In addition, interest rate hedging transactions with respect to
anticipated debt offerings (the "Anticipatory Hedges"), subject to certain
limitations and restrictions would only be entered into with Approved
Counterparties, and would be utilized to fix and/or limit the interest rate
risk associated with any new issuance through (i) a forward sale of
exchange-traded U.S. Treasury futures contracts, U.S. Treasury obligations
and/or a forward swap (each a "Forward Sale"); (ii) the purchase of put
options on U.S. Treasury obligations (a "Put Options Purchase"); (iii) a
Put Options Purchase in combination with the sale of call options on U.S.

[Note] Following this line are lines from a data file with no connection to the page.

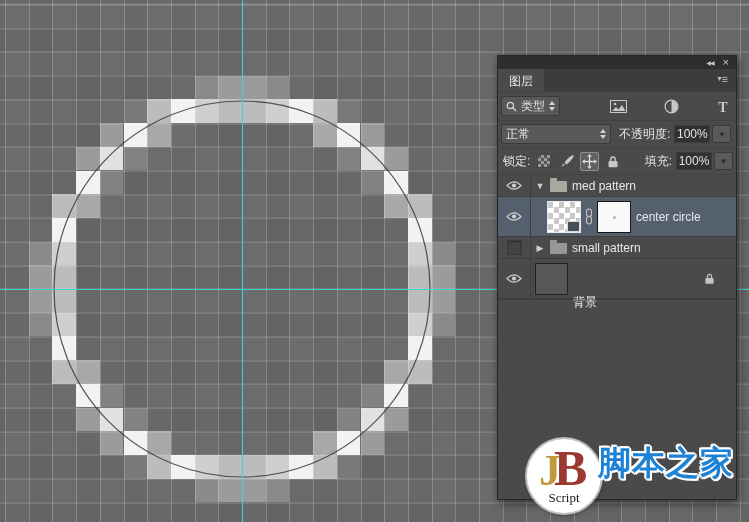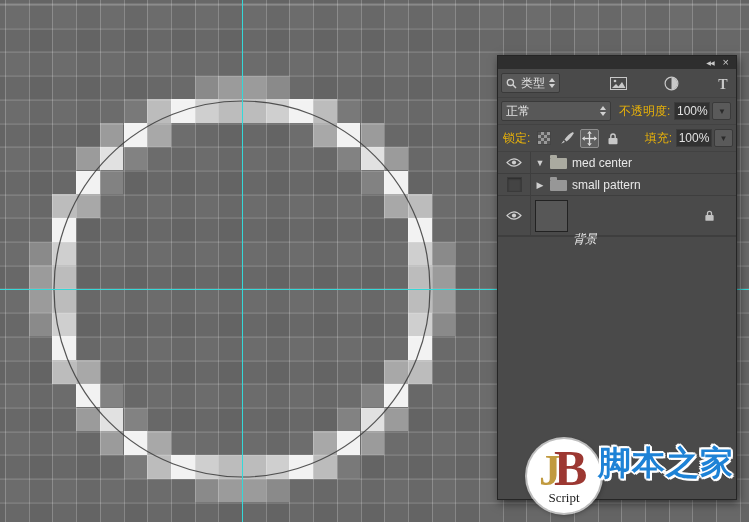--- a/index.html
+++ b/index.html
@@ -51,21 +51,21 @@
 
   .type-combo{width:72px;}
   .fico{display:flex;align-items:center;justify-content:center;width:18px;height:18px;}
   .fico svg{display:block;}
   .filter-row .fico.first{margin-left:22px;}
   .filter-row .fico{margin-left:9px;}
   .toggle{margin-left:10px;width:11px;height:19px;background:#2d2d2d;border:1px solid #5a5a5a;border-radius:2px;position:relative;}
   .toggle::before{content:'';position:absolute;left:1px;top:1px;width:7px;height:8px;background:#9c9c9c;border-radius:1px;}
 
   .blend-combo{width:110px;text-align:center;}
-  .num-lbl{margin-left:8px;color:#eab308;white-space:nowrap;}
+  .num-lbl{margin-left:8px;color:#e5e5e5;white-space:nowrap;}
   .numbox{margin-left:4px;width:36px;height:18px;background:#313131;border:1px solid #3c3c3c;color:#e2e2e2;display:flex;align-items:center;justify-content:center;box-sizing:border-box;}
   .arrowbtn{margin-left:2px;width:19px;height:18px;background:#5a5a5a;border:1px solid #3a3a3a;border-radius:2px;display:flex;align-items:center;justify-content:center;box-sizing:border-box;color:#2a2a2a;font-size:8px;}
   .lockbtns{display:flex;align-items:center;gap:4px;margin-left:4px;}
   .lockbtn{width:17px;height:17px;display:flex;align-items:center;justify-content:center;border:1px solid transparent;border-radius:2px;}
   .lockbtn.pressed{background:#606060;border-color:#8f8f8f;}
   .checker-sm{width:12px;height:12px;background:repeating-conic-gradient(#9a9a9a 0 90deg,#555 0 180deg) 0 0/6px 6px;border:1px solid #444;}
   .lock-row .num-lbl{margin-left:auto;}
 
   
   .llist{border-bottom:1px solid #3e3e3e;}
@@ -74,21 +74,21 @@
   .lrow.big{height:39px;}
   .lrow.selected{background:var(--selected-row,#54606d);}
   .eyecell{width:32px;border-right:1px solid #3e3e3e;display:flex;align-items:center;justify-content:center;flex:none;}
   .rowbody{display:flex;align-items:center;flex:1;padding-left:4px;gap:5px;min-width:0;}
   .rowbody.indent{padding-left:16px;}
   .tri{color:#cfcfcf;font-size:9px;width:10px;text-align:center;}
   .folder{width:17px;height:11px;background:#aaaaa0;border-radius:1px;position:relative;margin-top:2px;}
   .folder::before{content:'';position:absolute;top:-3px;left:0;width:7px;height:3px;background:inherit;border-radius:1px 1px 0 0;}
   .folder.closed{background:#979797;}
   .lname{color:#e8e8e8;white-space:nowrap;overflow:hidden;}
-  .lname.italic{font-style:italic;margin-top:48px;}
+  .lname.italic{margin-top:48px;}
   .thumb{width:34px;height:32px;box-sizing:border-box;position:relative;flex:none;}
   .thumb.checker{background:repeating-conic-gradient(#fff 0 90deg,#c9c9c9 0 180deg) 0 0/11px 11px;border:1px solid #e9e9e9;}
   .thumb.checker::after{content:'';position:absolute;right:0px;bottom:0px;width:13px;height:11px;background:#474d57;border:1px solid #d8dce2;box-sizing:border-box;}
   .thumb.mask{background:#fafafa;border:1px solid #161616;}
   .thumb.mask::after{content:'';position:absolute;left:50%;top:50%;width:3px;height:3px;margin:-1px 0 0 -1px;background:#b5b5b5;border-radius:50%;}
   .thumb.bgthumb{width:33px;height:32px;background:#575757;border:1px solid #222;}
   .linkico{flex:none;margin:0 -1px;}
   .emptywell{width:13px;height:13px;border:1px solid #3a3a3a;background:#444;box-shadow:inset 0 1px 2px rgba(0,0,0,.4);}
   .rowlock{margin-left:auto;margin-right:21px;flex:none;display:flex;align-items:center;}
   .panel-empty{flex:1;}
@@ -221,20 +221,24 @@
     <div class="guide v" id="guideV" style="left: 242px;"></div>
     <div class="guide h" id="guideH" style="top: 289px;"></div>
   </div>
 
   <div class="panel">
     <div class="phdr">
       <span class="collapse">◀◀</span>
       <span class="close">×</span>
     </div>
 
+    <div class="tabrow">
+      <span class="tab">图层</span>
+      <span class="pmenu"><span class="ar">▾</span><span>≡</span></span>
+    </div>
 
     <div class="ctlrow filter-row">
       <div class="combo type-combo">
         <svg width="11" height="11" viewBox="0 0 11 11">
           <circle cx="4.4" cy="4.4" r="3.1" fill="none" stroke="#d0d0d0" stroke-width="1.3"></circle>
           <line x1="6.8" y1="6.8" x2="10" y2="10" stroke="#d0d0d0" stroke-width="1.5"></line>
         </svg>
         <span class="lbl">类型</span>
         <span class="spinner">
             <i class="up"></i>
@@ -328,24 +332,41 @@
       <div class="lrow group">
         <div class="eyecell">
           <svg width="16" height="11" viewBox="0 0 16 11">
             <path d="M1 5.5 Q8 -1.8 15 5.5 Q8 12.8 1 5.5 Z" fill="none" stroke="#cfcfcf" stroke-width="1.1"></path>
             <circle cx="8" cy="5.5" r="2.1" fill="#cfcfcf"></circle>
           </svg>
         </div>
         <div class="rowbody">
           <span class="tri">▼</span>
           <span class="folder"></span>
-          <span class="lname">med center</span>
-        </div>
-      </div>
-
+          <span class="lname">med pattern</span>
+        </div>
+      </div>
+
+      <div class="lrow big selected">
+        <div class="eyecell">
+          <svg width="16" height="11" viewBox="0 0 16 11">
+            <path d="M1 5.5 Q8 -1.8 15 5.5 Q8 12.8 1 5.5 Z" fill="none" stroke="#cfcfcf" stroke-width="1.1"></path>
+            <circle cx="8" cy="5.5" r="2.1" fill="#cfcfcf"></circle>
+          </svg>
+        </div>
+        <div class="rowbody indent">
+          <span class="thumb checker"></span>
+          <svg class="linkico" width="8" height="17" viewBox="0 0 8 17">
+            <rect x="1.5" y="1" width="5" height="7.5" rx="2.5" fill="none" stroke="#c4c4c4" stroke-width="1.1"></rect>
+            <rect x="1.5" y="8.5" width="5" height="7.5" rx="2.5" fill="none" stroke="#c4c4c4" stroke-width="1.1"></rect>
+          </svg>
+          <span class="thumb mask"></span>
+          <span class="lname">center circle</span>
+        </div>
+      </div>
 
       <div class="lrow group">
         <div class="eyecell">
           <span class="emptywell"></span>
         </div>
         <div class="rowbody">
           <span class="tri">▶</span>
           <span class="folder closed"></span>
           <span class="lname">small pattern</span>
         </div>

Treasury obligations (a "Zero Cost Collar"); (iv) transactions involving
the purchase or sale, including short sales, of U.S. Treasury obligations;
or (v) some combination of a Forward Sale, Put
22
Options Purchase, Zero Cost Collar and/or other derivative or cash
transactions, including, but not limited to structured notes, options, caps
and collars, appropriate for the Anticipatory Hedges. Anticipatory Hedges
may be executed on-exchange ("On-Exchange Trades") with brokers through the
opening of futures and/or options positions traded on the Chicago Board of
Trade or the Chicago Mercantile Exchange, the opening of over-the-counter
positions with one or more counterparties ("Off-Exchange Trades"), or a
combination of On-Exchange Trades and Off-Exchange Trades. Each Applicant
will determine the optimal structure of each Anticipatory Hedge transaction
at the time of execution. Applicants may decide to lock in interest rates
and/or limit its exposure to interest rate increases. Applicants represent
that each Interest Rate Hedge and Anticipatory Hedge will be treated for
accounting purposes under generally accepted accounting principles.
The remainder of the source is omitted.